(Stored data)
◇ ◇ ◇ ◇ ◇ ◇ ◇

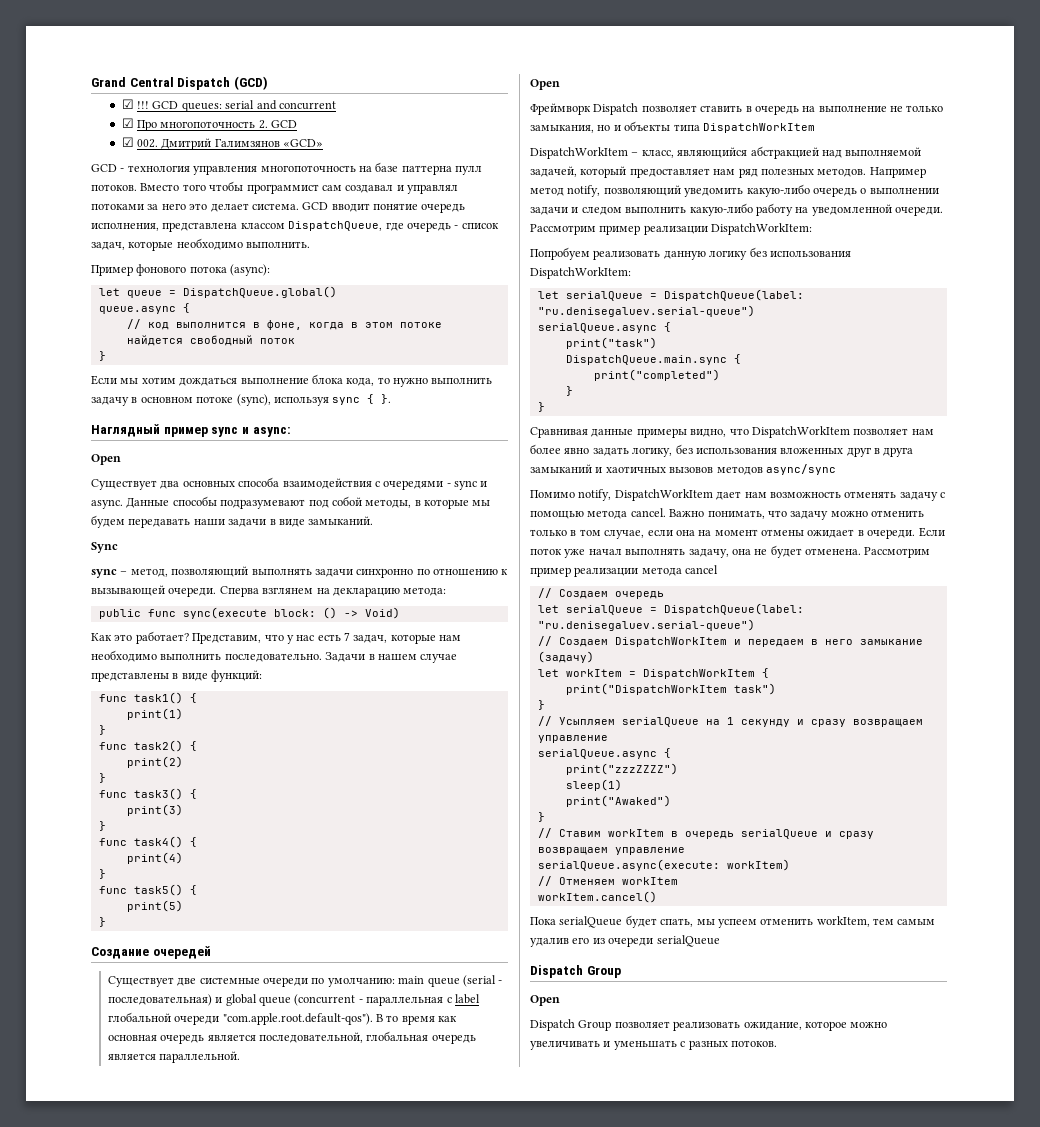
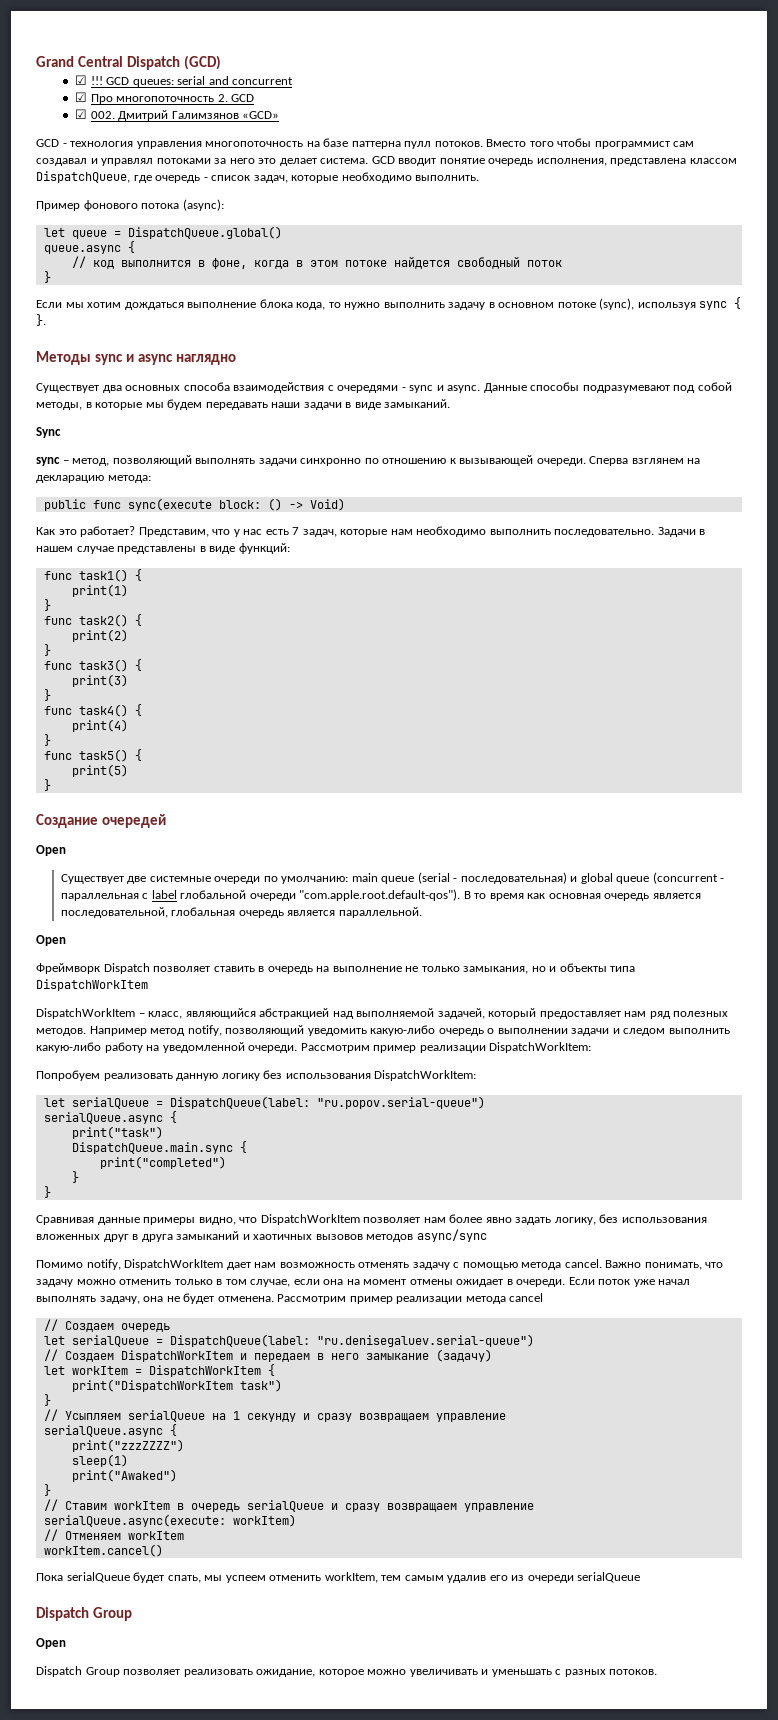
- Наглядный пример sync и async:
- Open
+ Методы sync и async наглядно
  Создание очередей
+ Open
  Попробуем реализовать данную логику без использования DispatchWorkItem:
- let serialQueue = DispatchQueue(label: "ru.denisegaluev.serial-queue")
+ let serialQueue = DispatchQueue(label: "ru.popov.serial-queue")

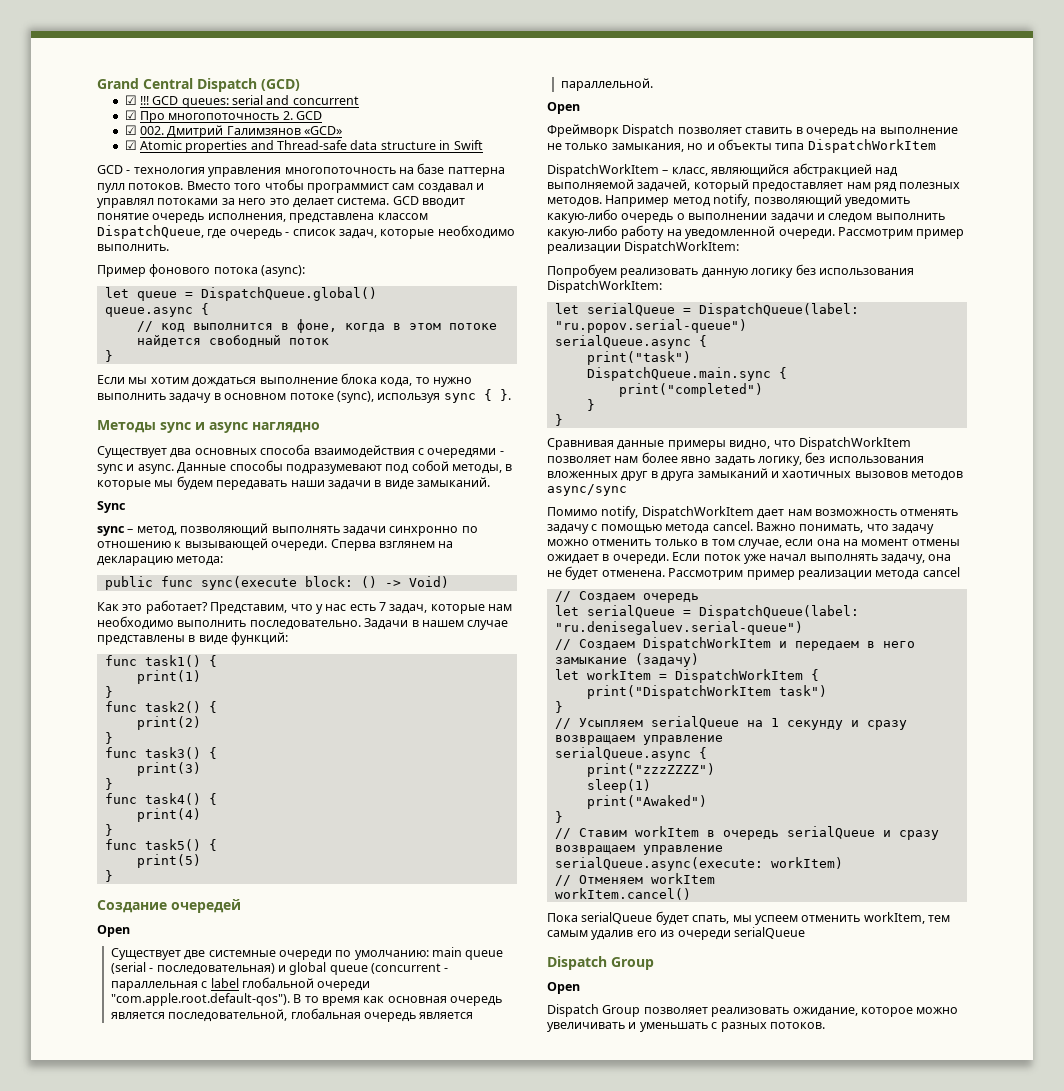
+ ☑ Atomic properties and Thread-safe data structure in Swift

◇ ◇ ◇ ◇ ◇ ◇ ◇

#### What is needed
Determine the number of lines in these entries that contain the word "sync", and write only that number.

#### Response to this exercise
2